Okay, thank you! I'm pretty sure I got it! What about to know how high the building is though? Sorry if you already answered that too, I am awful with this kind of stuff
The distance IS how high.
To find the speed of the quarter when it reaches the ground without air resistance, we can use the equations of motion for free fall:
The equation to find speed is given by:
v = u + gt
Where:
v = final velocity (speed)
u = initial velocity (0 m/s in this case, as the quarter is dropped)
g = acceleration due to gravity (9.8 m/s^2 on Earth)
t = time (9.6 seconds in this case)
Substituting the given values into the equation, we have:
v = 0 + (9.8 m/s^2)(9.6 s)
v = 94.08 m/s
Therefore, the speed of the quarter when it reaches the ground without air resistance would be approximately 94.08 meters per second.

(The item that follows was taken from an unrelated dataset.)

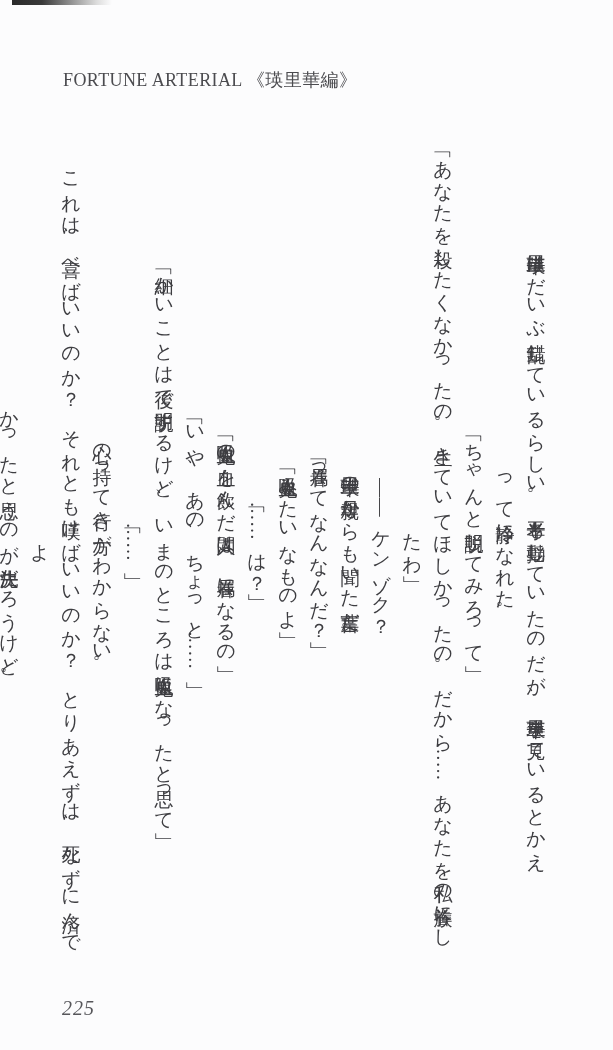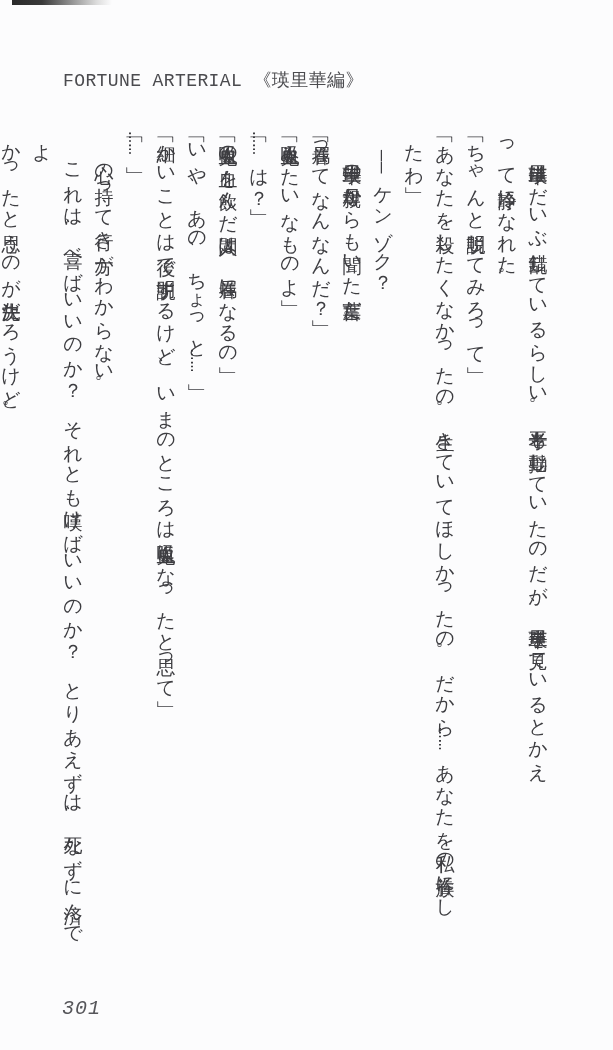"FORTUNE ARTERIAL 《瑛里華編》" #page { font-family: Liberation Mono, monospace -> Liberation Serif, serif; text-align: none -> center }
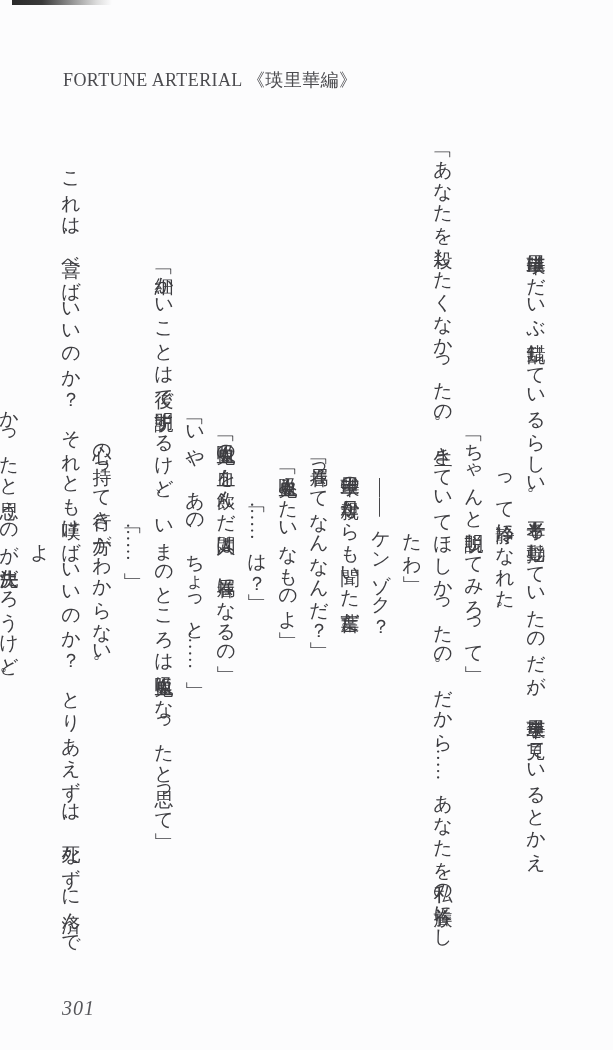"301" div { text: 301 -> 225 }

Now, to calculate the height of the Empire State Building, we can use another equation of motion:
h = (1/2)gt^2
Where:
h = height
g = acceleration due to gravity (9.8 m/s^2 on Earth)
t = time (9.6 seconds in this case)
Substituting the given values into the equation, we have:
h = (1/2)(9.8 m/s^2)(9.6 s)^2
h = 446.256 meters
Therefore, the height of the Empire State Building is approximately 446.256 meters.